## Problem details
Read through the lines below and copy the ones holding the string "item".

## Task material

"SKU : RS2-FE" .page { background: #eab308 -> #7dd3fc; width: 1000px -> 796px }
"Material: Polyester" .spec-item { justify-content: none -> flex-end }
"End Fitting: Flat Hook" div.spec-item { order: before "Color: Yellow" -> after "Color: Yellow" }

--

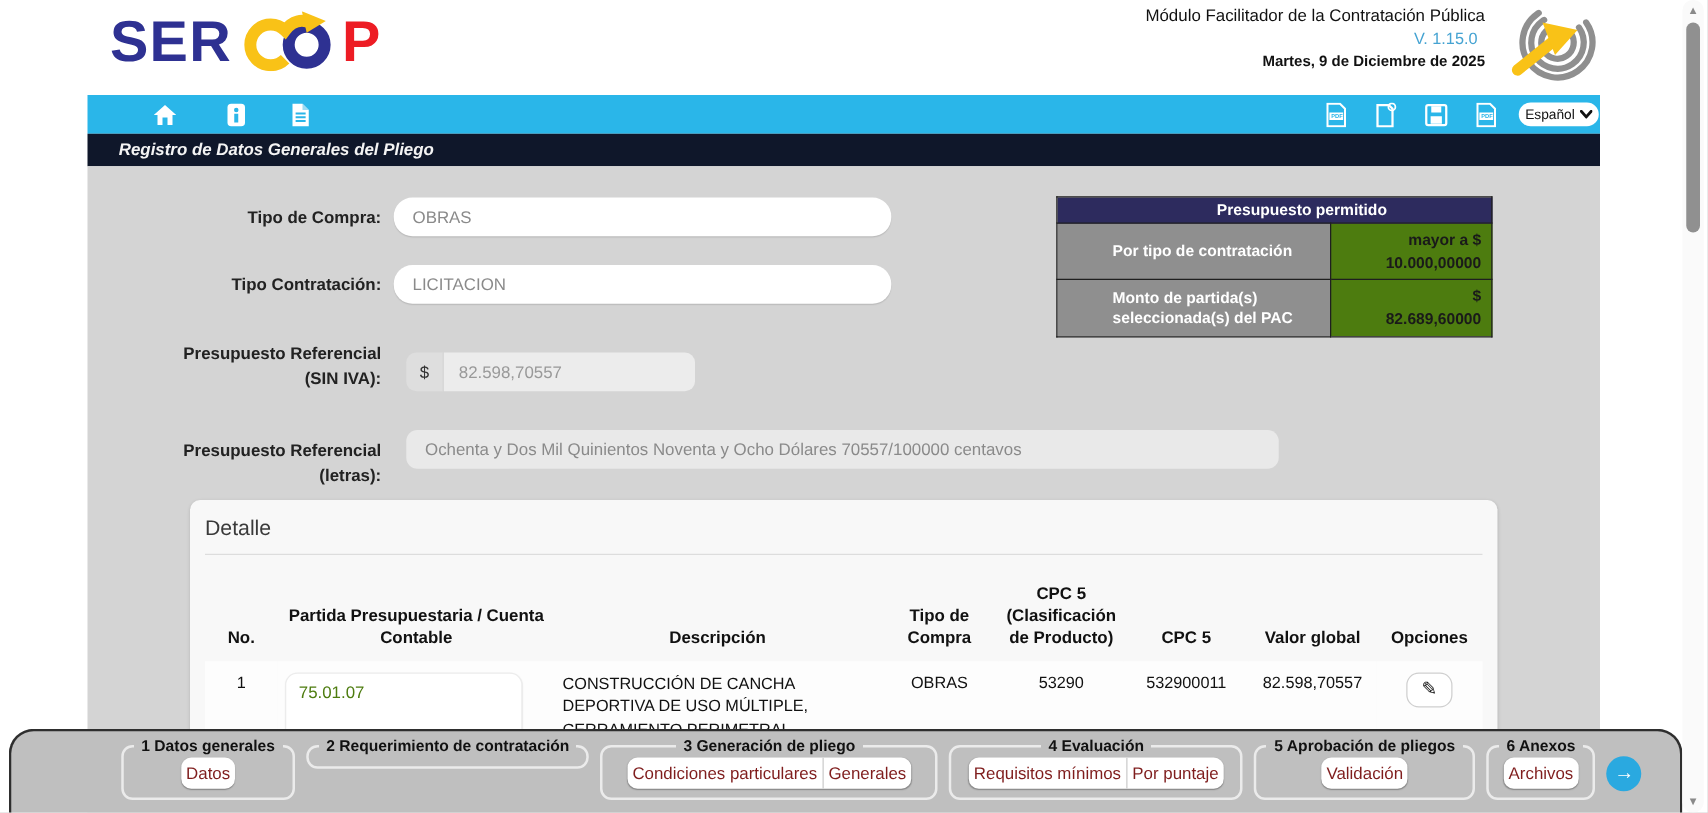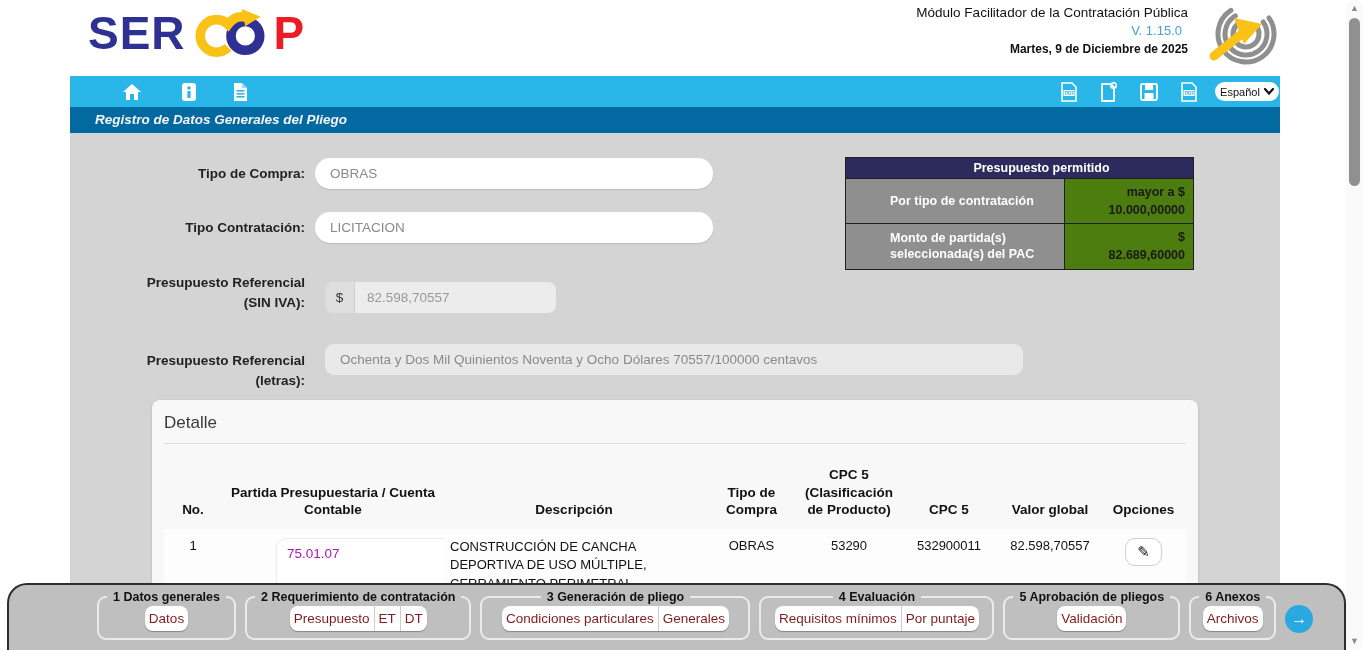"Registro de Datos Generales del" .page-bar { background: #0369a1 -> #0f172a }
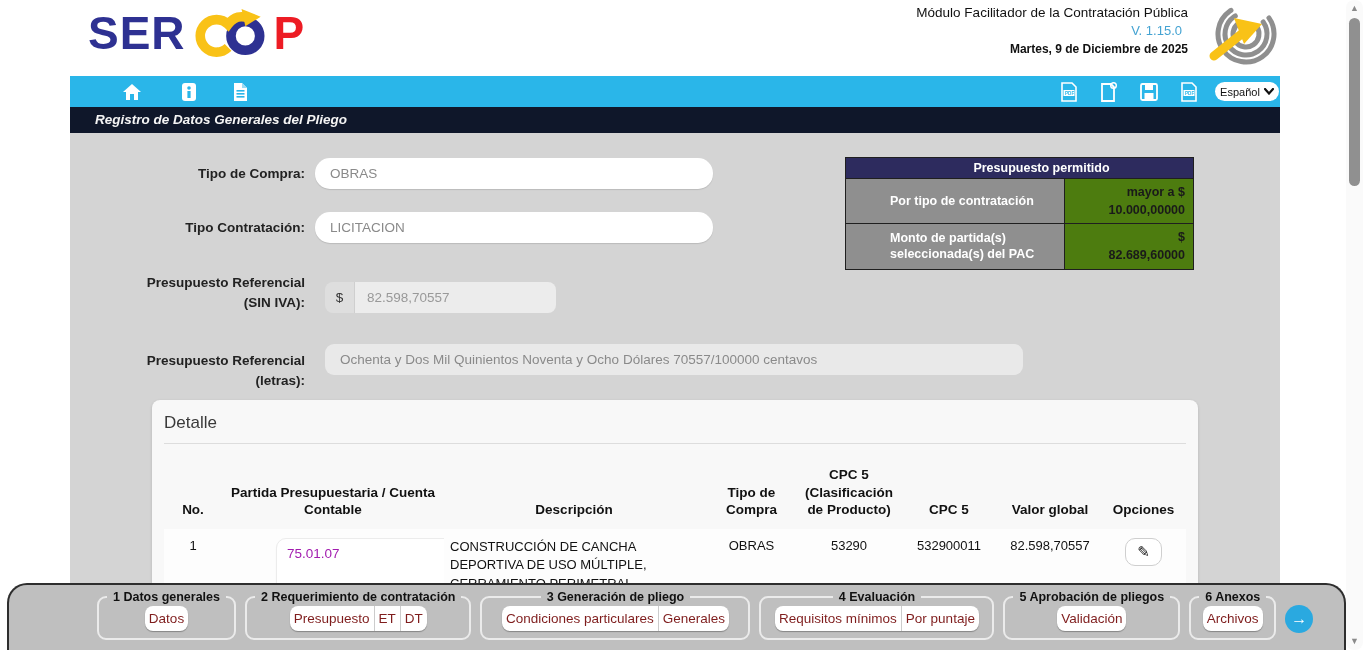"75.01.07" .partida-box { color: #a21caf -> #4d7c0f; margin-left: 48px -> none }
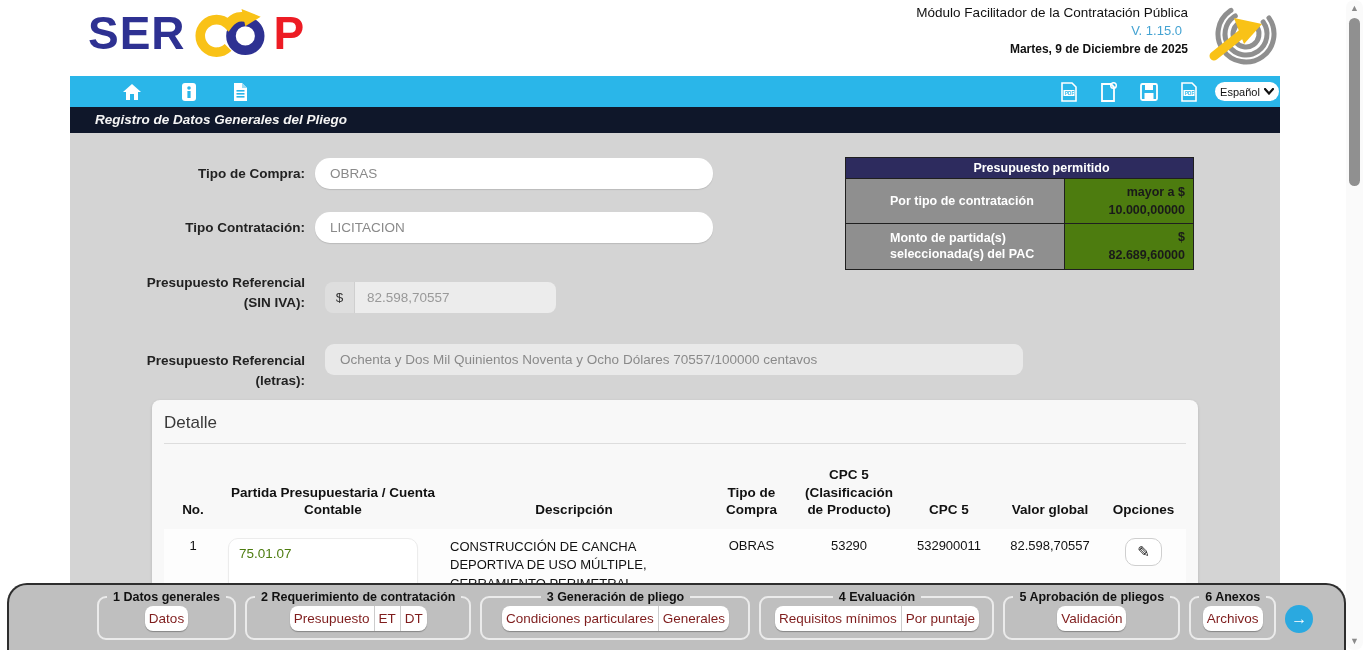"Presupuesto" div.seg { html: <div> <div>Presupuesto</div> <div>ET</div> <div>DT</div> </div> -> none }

---

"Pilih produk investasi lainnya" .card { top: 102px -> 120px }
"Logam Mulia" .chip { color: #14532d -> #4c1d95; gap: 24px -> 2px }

## Written response
"Material: Polyester" .spec-item { justify-content: none -> flex-end }
"End Fitting: Flat Hook" div.spec-item { order: before "Color: Yellow" -> after "Color: Yellow" }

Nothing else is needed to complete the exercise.